The owner or operator must submit a signed duplicate original of the endorsement or the
certificate of insurance to the Regional Administrator, or Regional Administrators if the
facilities are located in more than one Region. If requested by a Regional Administrator,
the owner or operator must provide a signed duplicate original of the insurance policy. An
owner or operator of a new facility must submit the signed duplicate original of the
Hazardous Waste Facility Liability Endorsement or the Certificate of Liability Insurance
to the Regional Administrator at least 60 days before the date on which hazardous waste is
first received for treatment, storage, or disposal. The insurance must be effective before
this initial receipt of hazardous waste.
(ii) Each insurance policy must be issued by an insurer which, at a minimum, is licensed
to transact the business of insurance, or eligible to provide insurance as an excess or
surplus lines insurer, in one or more States.
(2) An owner or operator may meet the requirements of this section by passing a financial
test or using the guarantee for liability coverage as specified in paragraphs (f) and (g)
of this section.
(3) An owner or operator may meet the requirements of this section by obtaining a letter
of credit for liability coverage as specified in paragraph (h) of this section.
(4) An owner or operator may meet the requirements of this section by obtaining a surety
bond for liability coverage as specified in paragraph (i) of this section.
(5) An owner or operator may meet the requirements of this section by obtaining a trust
fund for liability coverage as specified in paragraph (j) of this section.
(6) An owner or operator may demonstrate the required liability coverage through the use
of combinations of insurance, financial test, guarantee, letter of credit, surety bond,
and trust fund, except that the owner or operator may not combine a financial test
covering part of the liability coverage requirement with a guarantee unless the financial
statement of the owner or operator is not consolidated with the financial statement of the
guarantor. The amounts of coverage demonstrated must total at least the minimum amount
required by this section.
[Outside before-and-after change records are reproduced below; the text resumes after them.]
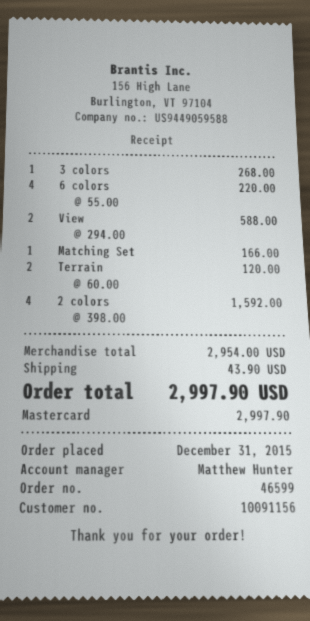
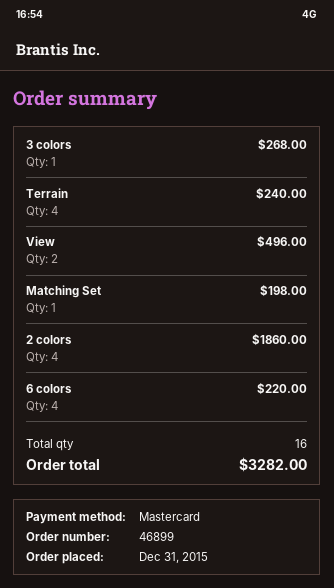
order number: 46599 -> 46899
View: 2 for 588.00 -> 2 for 496.00
Matching Set: 1 for 166.00 -> 1 for 198.00
Terrain: 2 for 120.00 -> 4 for 240.00
2 colors: 4 for 1592.00 -> 4 for 1860.00
shipping: 43.90 -> none
total: 2997.90 -> 3282.00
If the owner or operator demonstrates the required coverage
through the use of a combination of financial assurances under this paragraph, the owner
or operator shall specify at least one such assurance as "primary'' coverage and
shall specify other assurance as "excess'' coverage.
(7) An owner or operator shall notify the Regional Administrator in writing within 30 days
(i) whenever a claim for bodily injury or property damages caused by the operation of a
hazardous waste treatment, storage, or disposal facility is made against the owner or
operator or an instrument providing financial assurance for liability coverage under this
section and (ii) whenever the amount of financial assurance for liability coverage under
this section provided by a financial instrument authorized by paragraphs (a)(1) through
(a)(6) of this section is reduced.
(c) Request for variance. If an owner or operator can demonstrate to the satisfaction of
the Regional Administrator that the levels of financial responsibility required by
paragraph (a) or (b) of this section are not consistent with the degree and duration of
risk associated with treatment, storage, or disposal at the facility or group of
facilities, the owner or operator may obtain a variance from the Regional Administrator.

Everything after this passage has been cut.